The “law of the groceries” means that if you have debts and financial commitments that you can’t service from savings or passive income, then you have to work to sustain your lifestyle. This limits your ability to tell your boss what they can do with their job, should you ever be inclined to. Of course, it might be your own business and you are the boss, but you get the idea.
So for me the idea of retirement is inextricably linked with financial independence.
What is Financial Independence?
Let’s look at the Wikipedia definition:
Financial independence is generally used to describe the state of having sufficient personal wealth to live, without having to work actively for basic necessities. For financially independent people, their assets generate income that is greater than their expenses.
While we are here, let’s define passive income as money which you get from your assets without having to work. There will always be some work involved, for example, you will need to maintain and manage a share portfolio or investment property, but it is not something that you work at 5 days a week (unless you want to).
How to become Financially Independent?
This is one of those, easy to explain but hard to do exercises. There are many different routes to financial independence. If you are not born into money, marry into it or created Facebook then most people will need to do something like this.
- Save more than you spend. Until you get to this point, you have no hope of becoming financially independent.
- Use your savings (and debt) to purchase assets which generate cash flow and/or capital growth.
- Keep accumulating assets and reducing debt, until the income from your assets is larger than your expenses.
That’s it. But lets put a bit more meat on those bones. Before even step 1 you will need a budget. Yes I know that it is boring to put this together, but it is easier after you have done it once and just need to update it each year. The most important outcome is calculating how much do you need a year to sustain your lifestyle. For us, the number is around $85K (for a couple, no kids and without a mortgage). Obviously everyone’s number will be different and dependent on your lifestyle. You should assume that you want to at least maintain your current lifestyle in retirement. No one likes to go backwards. You have to know this annual expense number so that you can work out what assets you need and what sort of yield they need to average.
How Long will I Live?
This is a bit of a morbid question but it is an essential variable in our financial independence calculations. The only way you don’t need to have a guess at this is if your asset pool is big enough to fund your lifestyle without drawing down on the capital.
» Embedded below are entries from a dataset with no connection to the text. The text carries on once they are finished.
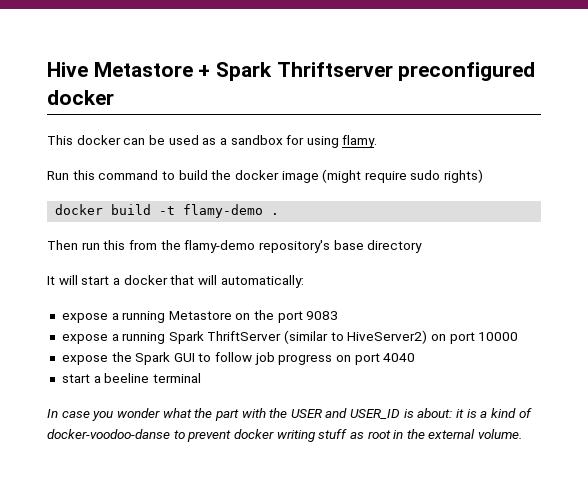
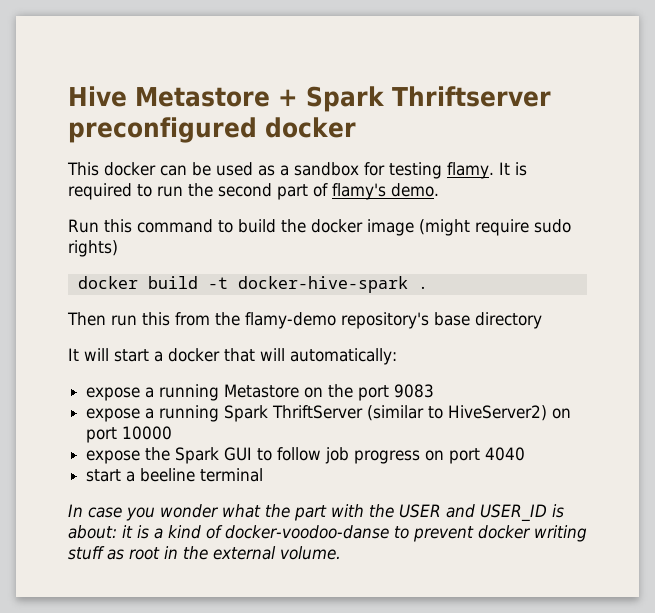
- This docker can be used as a sandbox for using flamy.
+ This docker can be used as a sandbox for testing flamy. It is required to run the second part of flamy's demo.
- docker build -t flamy-demo .
+ docker build -t docker-hive-spark .

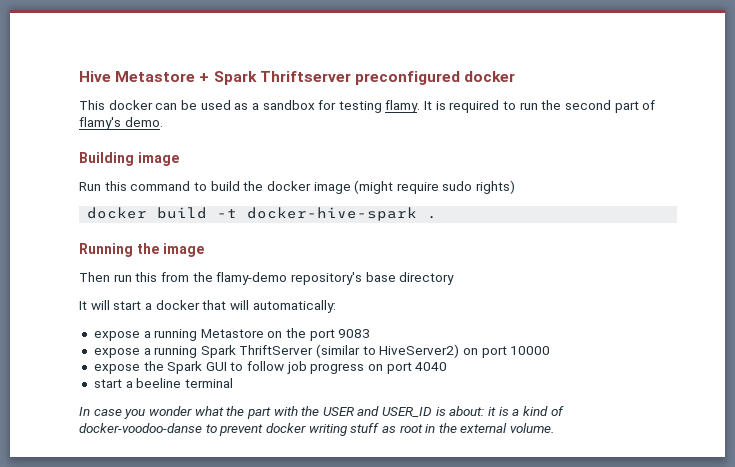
+ Building image
+ Running the image

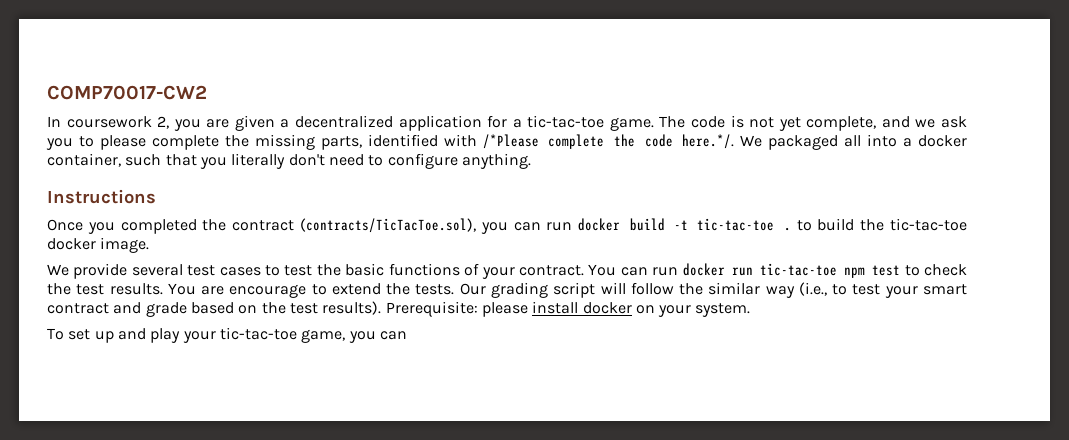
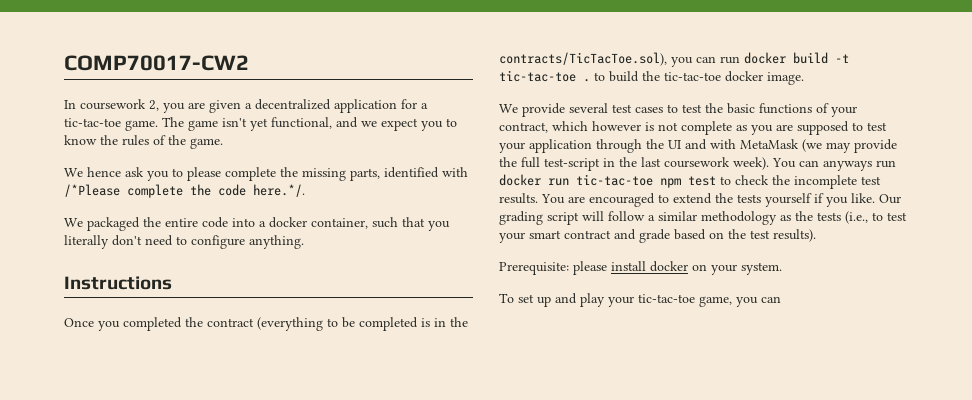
- The code is not yet complete, and we ask you to please complete the missing parts, identified with /*Please complete the code here.*/. We packaged all into a docker container, such that you literally don't need to configure anything.
+ The game isn't yet functional, and we expect you to know the rules of the game.
+ We hence ask you to please complete the missing parts, identified with /*Please complete the code here.*/.
+ We packaged the entire code into a docker container, such that you literally don't need to configure anything.
- Once you completed the contract (contracts/TicTacToe.sol), you can run docker build -t tic-tac-toe . to build the tic-tac-toe docker image.
+ Once you completed the contract (everything to be completed is in the contracts/TicTacToe.sol), you can run docker build -t tic-tac-toe . to build the tic-tac-toe docker image.
- We provide several test cases to test the basic functions of your contract.
+ We provide several test cases to test the basic functions of your contract, which however is not complete as you are supposed to test your application through the UI and with MetaMask (we may provide the full test-script in the last coursework week).
- You can run docker run tic-tac-toe npm test to check the test results.
+ You can anyways run docker run tic-tac-toe npm test to check the incomplete test results.
- You are encourage to extend the tests.
+ You are encouraged to extend the tests yourself if you like.
- Our grading script will follow the similar way (i.e., to test your smart contract and grade based on the test results). Prerequisite: please install docker on your system.
+ Our grading script will follow a similar methodology as the tests (i.e., to test your smart contract and grade based on the test results).
+ Prerequisite: please install docker on your system.

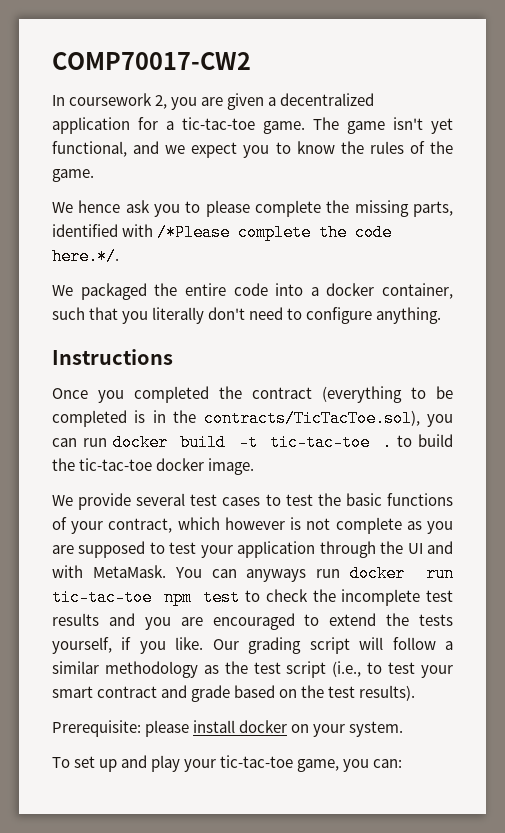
- We provide several test cases to test the basic functions of your contract, which however is not complete as you are supposed to test your application through the UI and with MetaMask (we may provide the full test-script in the last coursework week).
+ We provide several test cases to test the basic functions of your contract, which however is not complete as you are supposed to test your application through the UI and with MetaMask.
- You can anyways run docker run tic-tac-toe npm test to check the incomplete test results. You are encouraged to extend the tests yourself if you like.
+ You can anyways run docker run tic-tac-toe npm test to check the incomplete test results and you are encouraged to extend the tests yourself, if you like.
- Our grading script will follow a similar methodology as the tests (i.e., to test your smart contract and grade based on the test results).
+ Our grading script will follow a similar methodology as the test script (i.e., to test your smart contract and grade based on the test results).
- To set up and play your tic-tac-toe game, you can
+ To set up and play your tic-tac-toe game, you can:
What Yield can I expect from my Assets?
This is either a very easy question (e.g. whatever the interest rate is on your bank savings or term deposit) or it is a guess, albeit probably based on historical yields. Shares and their derivatives fall into this second category. The long term yield of the share market may be over 7%, but unless you have an index fund, your shares aren’t the market. Also, people don’t feel averages, they feel the ups and downs (particularly the downs). Last year the share market in Australia dropped. If you are banking on 7% growth, then you have to eat into your capital to fund your expenses, which means future yields need to be higher than average. Of course some years will be above average and you will think that you are a share market guru. This makes forecasting hard. All you can do is have a go and adjust the plan as circumstances change. Like Mike Tyson says, “Everyone has a plan until they get punched in the face!”
My approach is to take a weighted average. Use the actual yields where you know what they are, and use a conservative historical average when you don’t. You always underestimate your expenses.
How much will my Expenses grow each Year?
At a certain point your expenses will stop growing and start to shrink. Even with CPI increases and the best will in the world, as you get old you slow down and don’t do as much. The silver lining to this is that you wont spend as much money. The one area that doesn’t decrease is the amount you spend on health. This skyrockets and this is where all that health insurance that you have been paying starts to provide a return.
Nevertheless, I take a conservative approach and allow a 3% increase in our spending every year.
With globally low interest rates this is high, but they won’t stay low forever (you heard it here first)! Remember — you always underestimate your expenses.
How much money do I need to Retire?
You will see a lot of people suggest that the answer is 20 times your annual expenses. So if this was $85k, you need $1.7M in assets. This could be your house but you would need something like a reverse mortgage to have cash to live on. There are some pretty big assumptions in the 20 times number, it assumes you (and your partner and dependents) will live for another 20 years and it assumes that the yield on your assets is the same as CPI. I think we can be a bit more scientific than this.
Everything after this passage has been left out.